Exercise: Find the line containing "Auth supports 4" in the entries below. Reproduce that line and each one after it to the end, exactly, with no other lines.

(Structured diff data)

· · ·

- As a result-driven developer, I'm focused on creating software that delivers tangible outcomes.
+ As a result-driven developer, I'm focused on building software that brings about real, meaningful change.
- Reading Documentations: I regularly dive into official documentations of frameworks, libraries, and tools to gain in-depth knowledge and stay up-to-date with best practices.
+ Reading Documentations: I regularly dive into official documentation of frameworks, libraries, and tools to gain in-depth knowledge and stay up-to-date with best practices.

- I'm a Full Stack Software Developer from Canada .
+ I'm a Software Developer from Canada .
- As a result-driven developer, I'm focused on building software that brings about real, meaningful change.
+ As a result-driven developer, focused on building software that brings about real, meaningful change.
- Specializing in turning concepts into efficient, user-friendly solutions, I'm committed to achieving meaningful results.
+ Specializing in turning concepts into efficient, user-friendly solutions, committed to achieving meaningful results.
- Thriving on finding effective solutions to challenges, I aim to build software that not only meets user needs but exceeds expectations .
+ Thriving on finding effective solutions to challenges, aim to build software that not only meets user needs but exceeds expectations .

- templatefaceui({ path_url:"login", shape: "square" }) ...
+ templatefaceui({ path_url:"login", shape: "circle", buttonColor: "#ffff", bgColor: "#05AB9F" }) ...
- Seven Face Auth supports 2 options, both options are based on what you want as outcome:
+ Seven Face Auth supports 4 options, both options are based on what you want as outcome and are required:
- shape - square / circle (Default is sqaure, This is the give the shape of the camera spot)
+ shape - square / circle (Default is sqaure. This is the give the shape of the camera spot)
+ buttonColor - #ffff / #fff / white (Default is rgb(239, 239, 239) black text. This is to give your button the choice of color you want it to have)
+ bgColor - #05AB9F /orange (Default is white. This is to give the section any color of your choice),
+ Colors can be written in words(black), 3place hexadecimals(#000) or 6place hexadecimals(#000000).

· · ·

Answer to this exercise:
+ Seven Face Auth supports 4 options, both options are based on what you want as outcome and are required:
- shape - square / circle (Default is sqaure, This is the give the shape of the camera spot)
+ shape - square / circle (Default is sqaure. This is the give the shape of the camera spot)
+ buttonColor - #ffff / #fff / white (Default is rgb(239, 239, 239) black text. This is to give your button the choice of color you want it to have)
+ bgColor - #05AB9F /orange (Default is white. This is to give the section any color of your choice),
+ Colors can be written in words(black), 3place hexadecimals(#000) or 6place hexadecimals(#000000).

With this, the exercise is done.